Front-end code change data:
[Start of section]
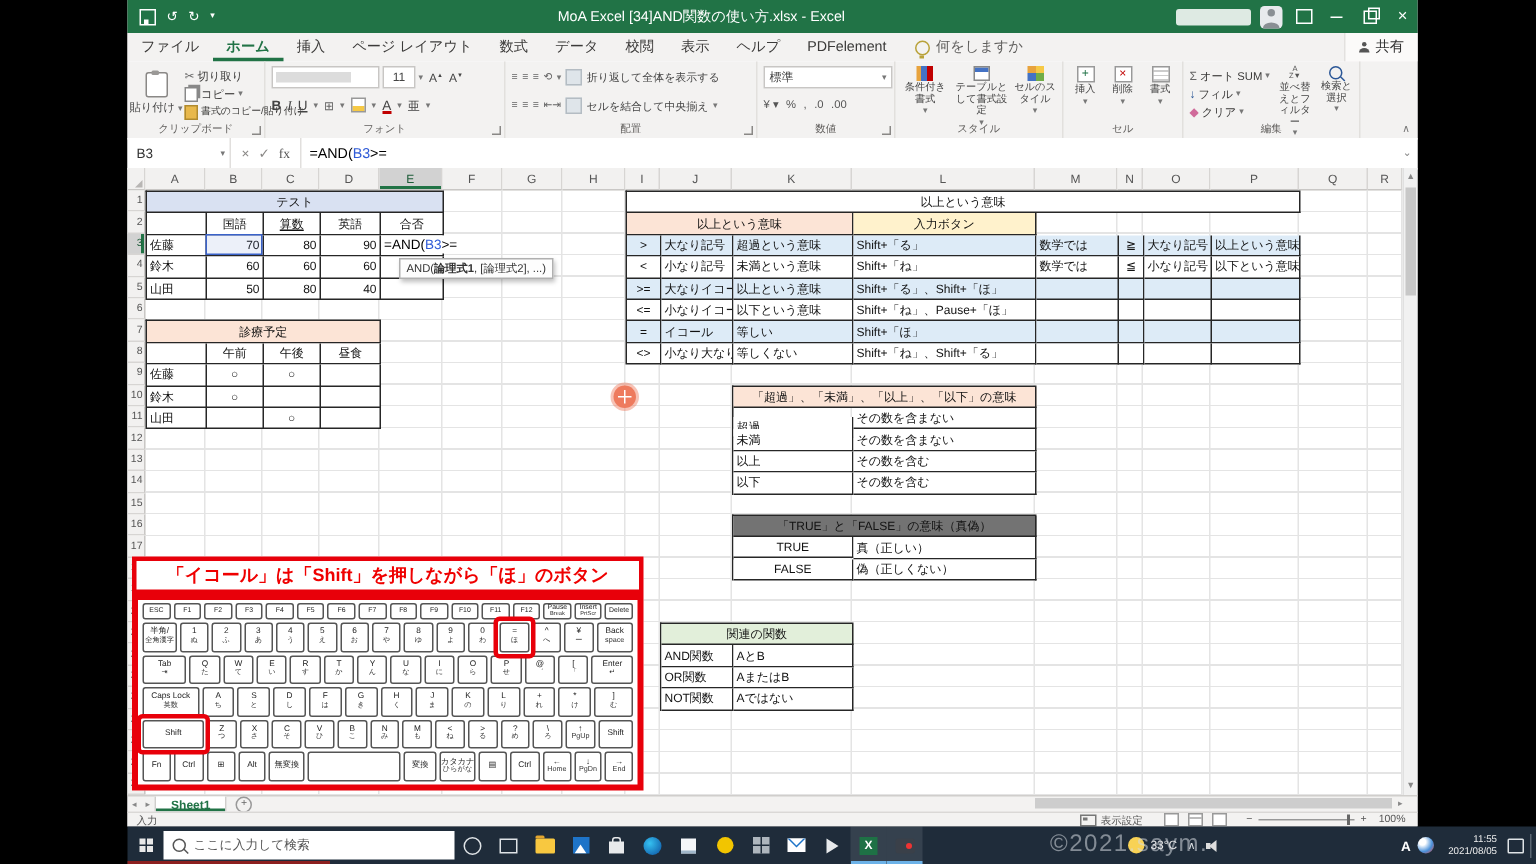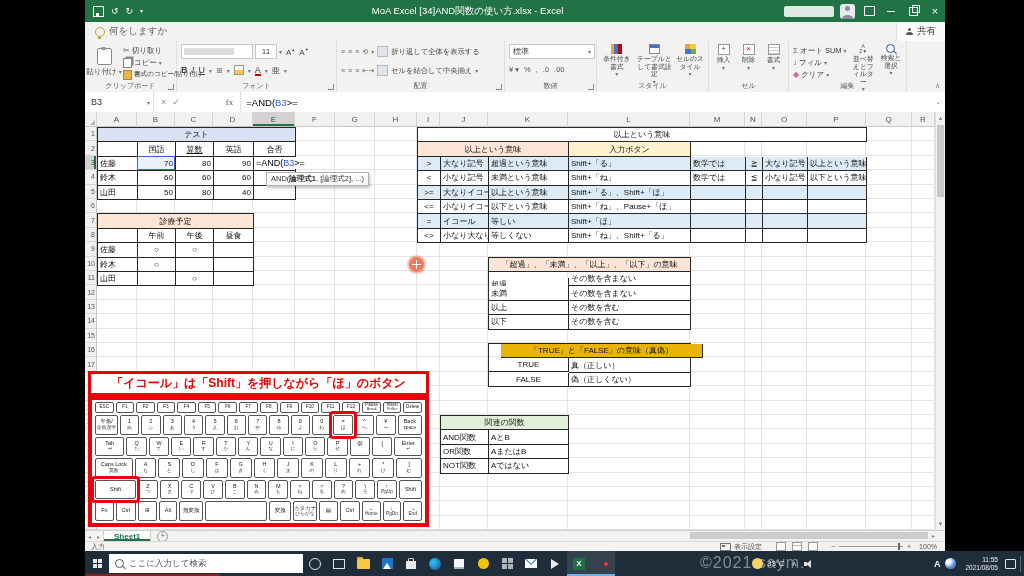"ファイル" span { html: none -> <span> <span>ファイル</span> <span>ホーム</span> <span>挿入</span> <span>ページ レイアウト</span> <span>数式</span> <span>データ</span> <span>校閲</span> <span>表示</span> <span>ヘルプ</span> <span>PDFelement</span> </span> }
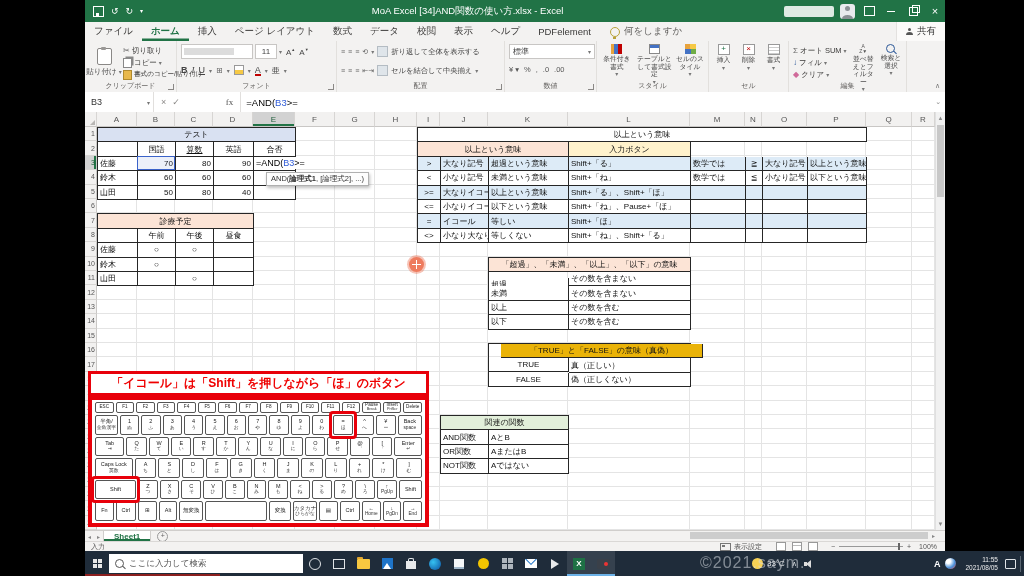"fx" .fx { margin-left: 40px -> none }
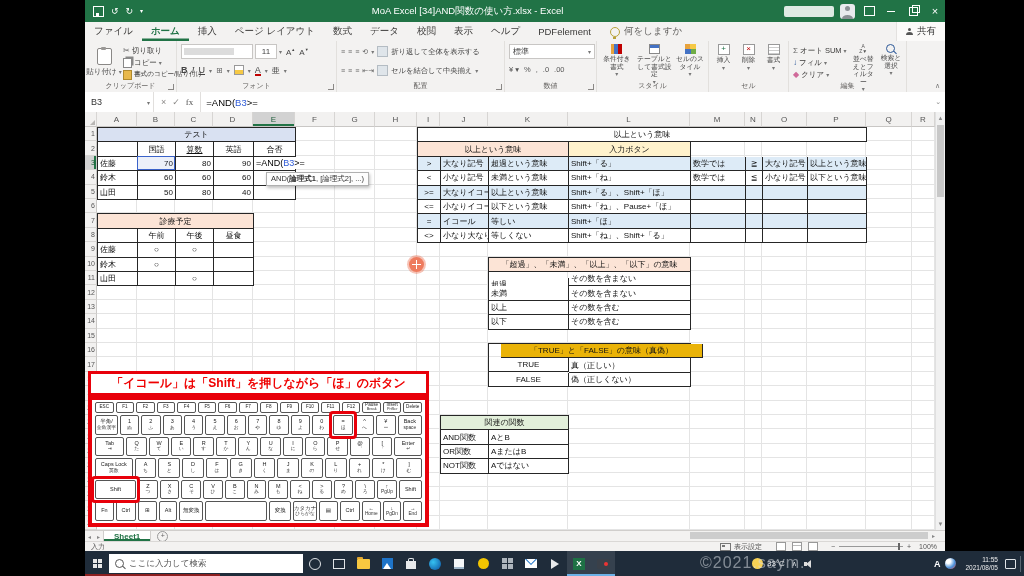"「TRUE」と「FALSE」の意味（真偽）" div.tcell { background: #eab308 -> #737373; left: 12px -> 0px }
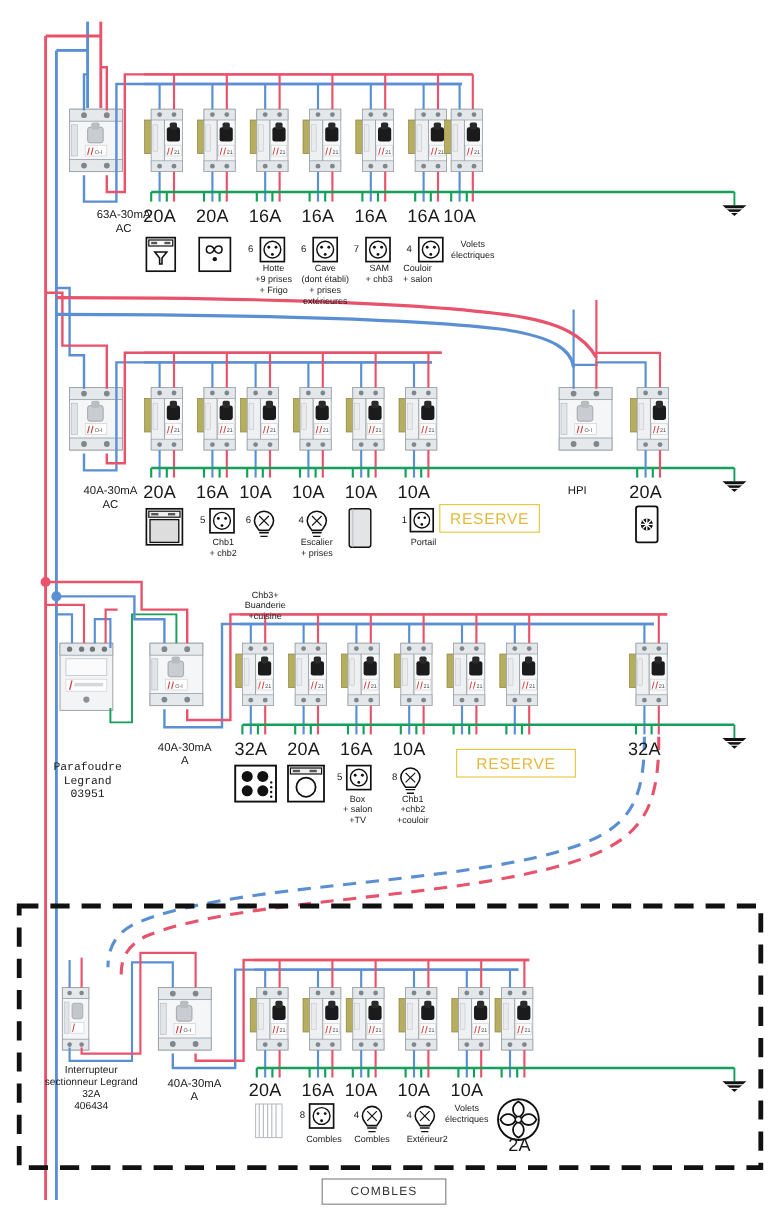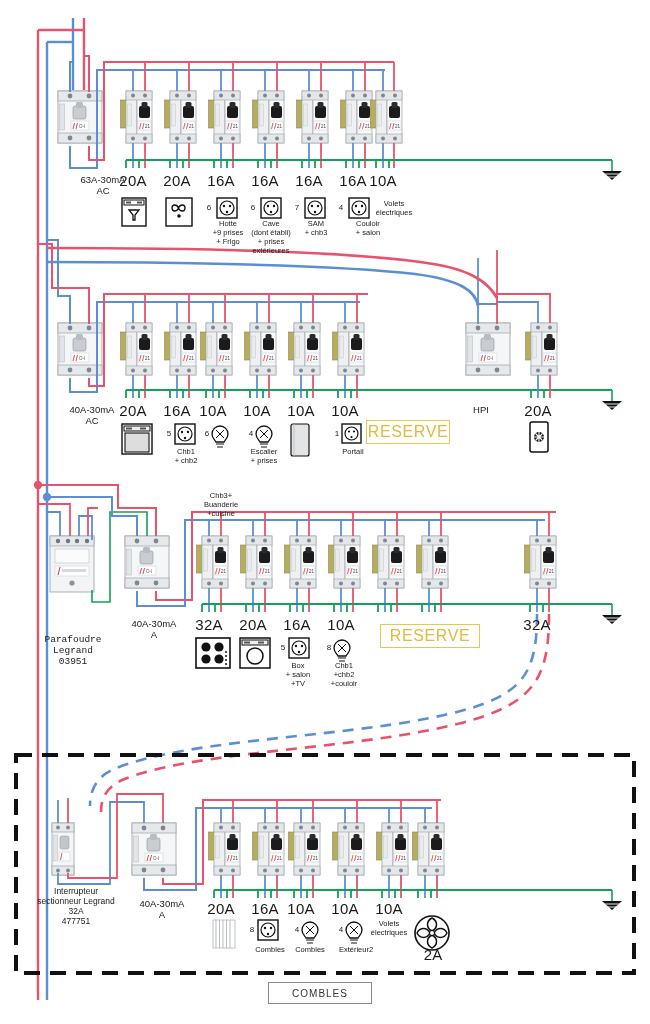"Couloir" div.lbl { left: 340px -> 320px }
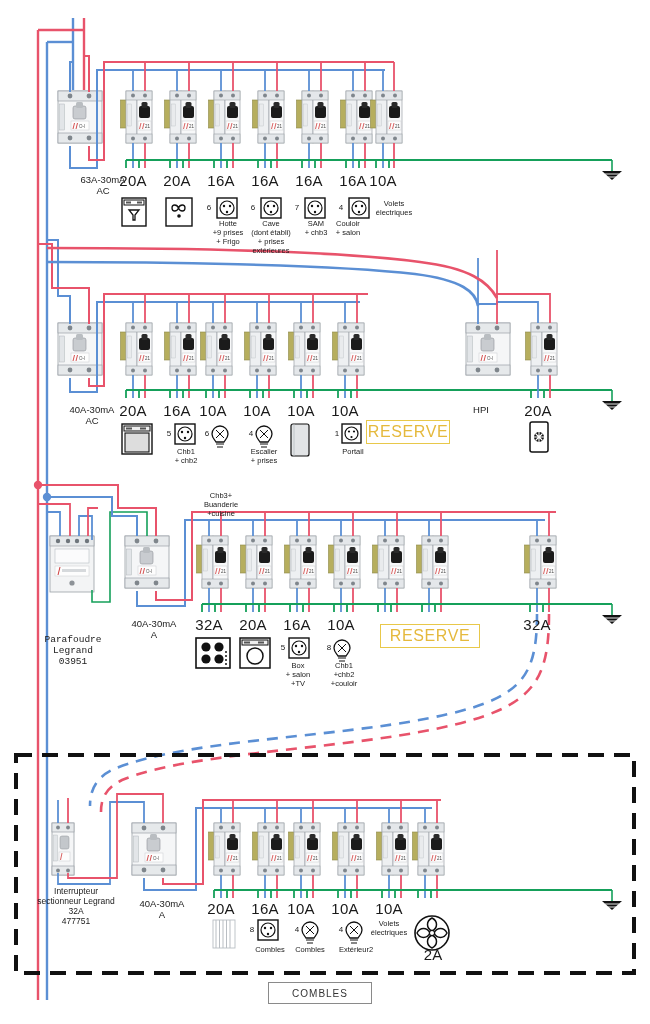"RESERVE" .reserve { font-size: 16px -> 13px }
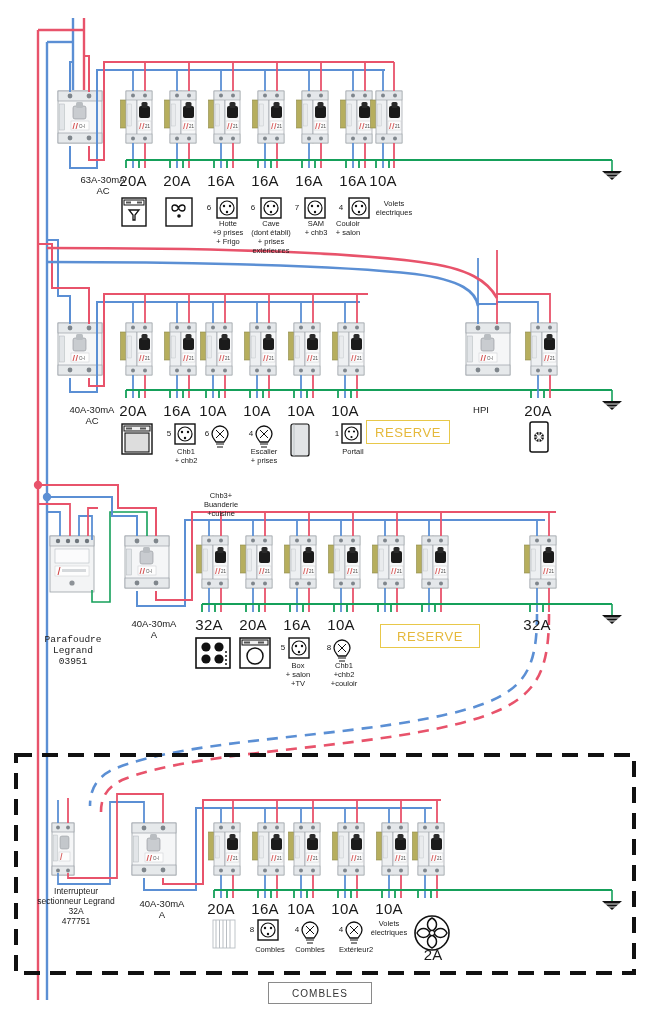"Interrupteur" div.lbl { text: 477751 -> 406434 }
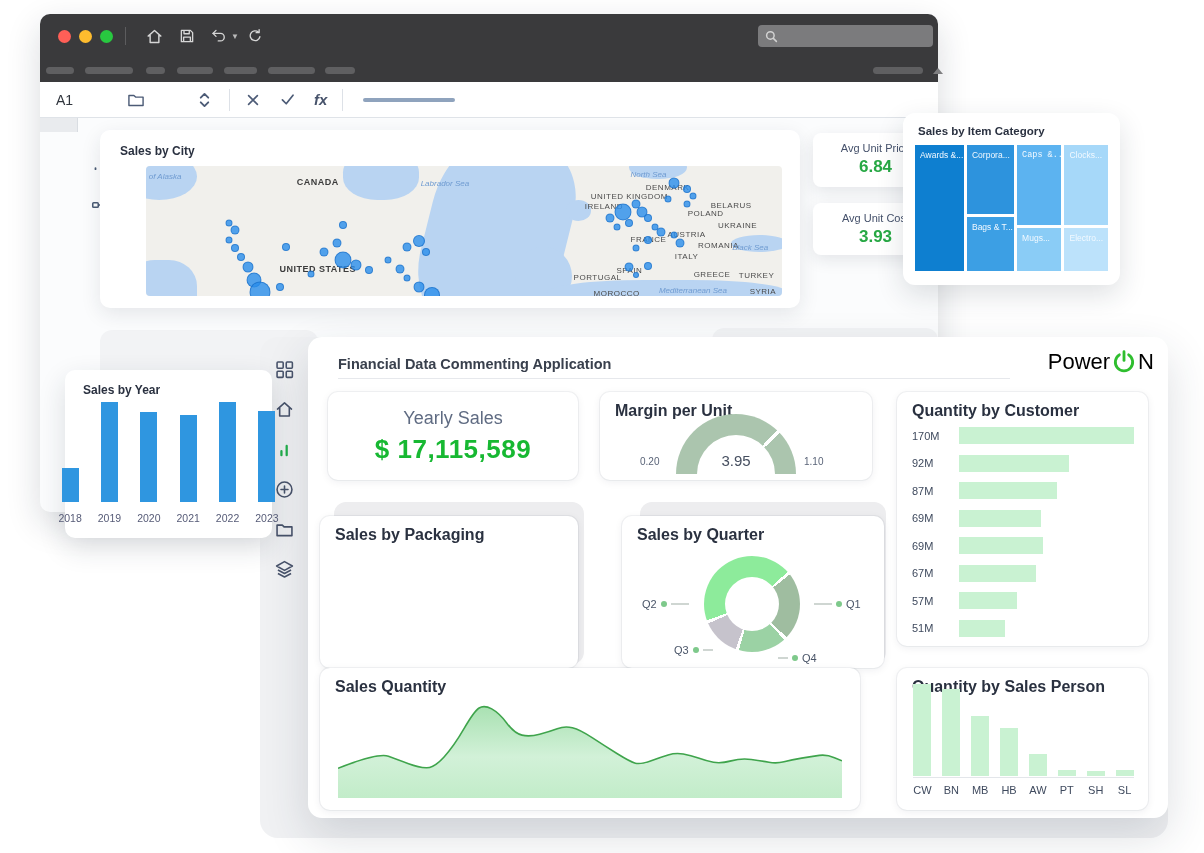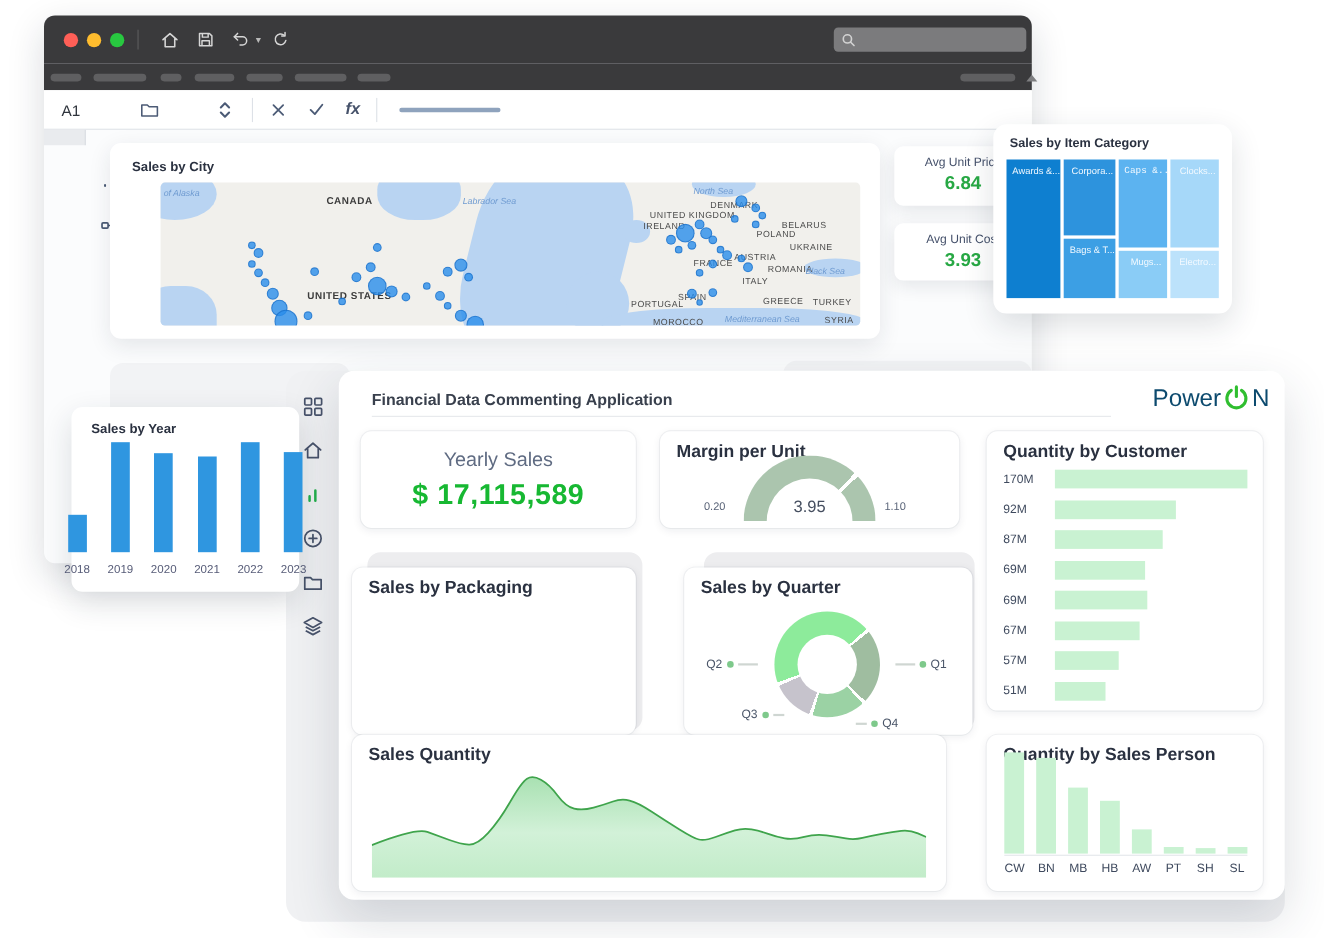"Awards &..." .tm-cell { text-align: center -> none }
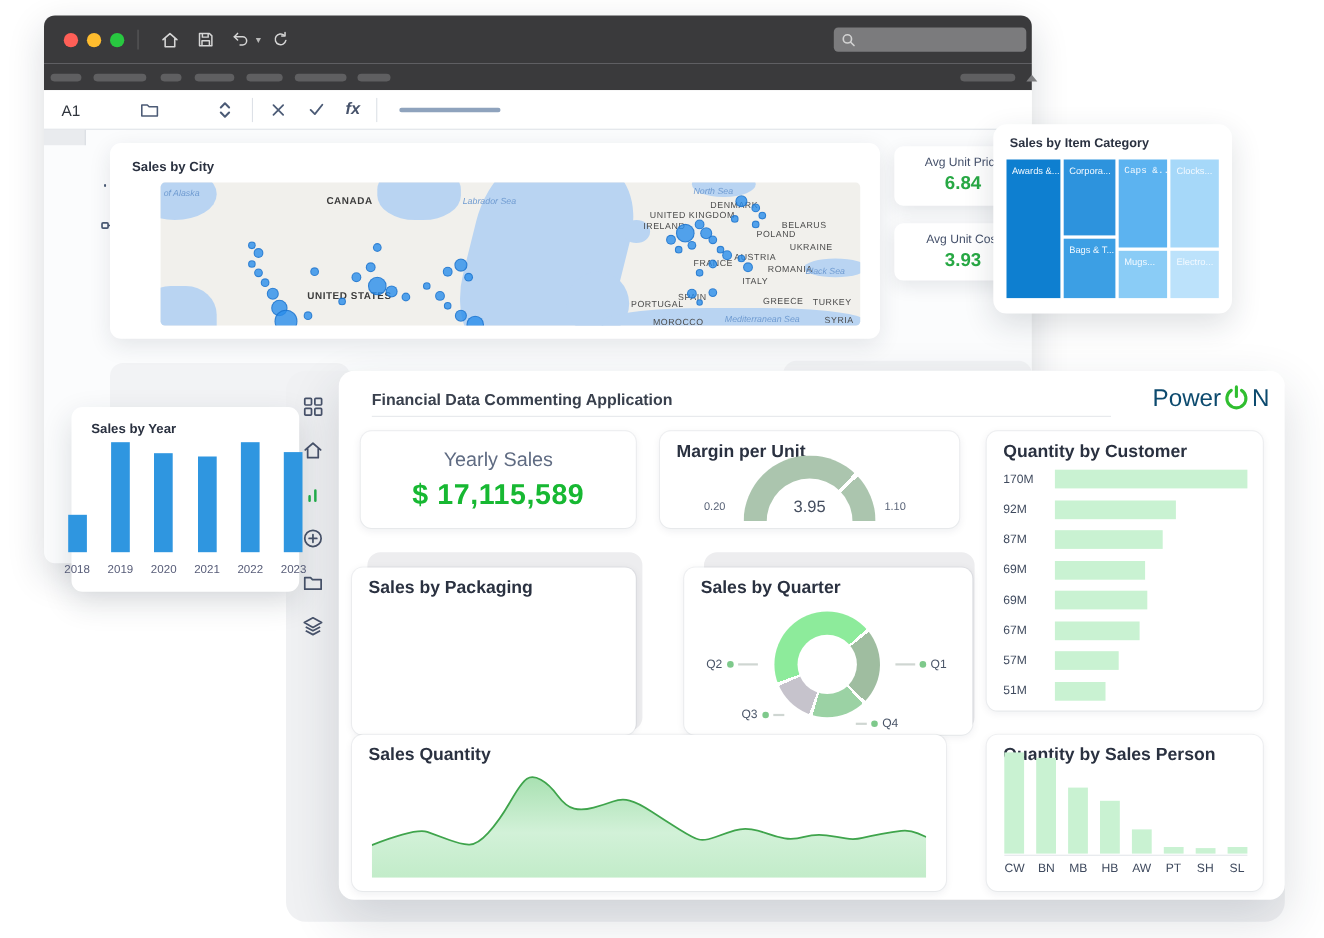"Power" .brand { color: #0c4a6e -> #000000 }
[End of section]
Activity:
For this exercise, print all of the entries exactly as they appear, but without pictures.

Solution to this problem:
"ファイル" span { html: none -> <span> <span>ファイル</span> <span>ホーム</span> <span>挿入</span> <span>ページ レイアウト</span> <span>数式</span> <span>データ</span> <span>校閲</span> <span>表示</span> <span>ヘルプ</span> <span>PDFelement</span> </span> }
"fx" .fx { margin-left: 40px -> none }
"「TRUE」と「FALSE」の意味（真偽）" div.tcell { background: #eab308 -> #737373; left: 12px -> 0px }
"Couloir" div.lbl { left: 340px -> 320px }
"RESERVE" .reserve { font-size: 16px -> 13px }
"Interrupteur" div.lbl { text: 477751 -> 406434 }
"Awards &..." .tm-cell { text-align: center -> none }
"Power" .brand { color: #0c4a6e -> #000000 }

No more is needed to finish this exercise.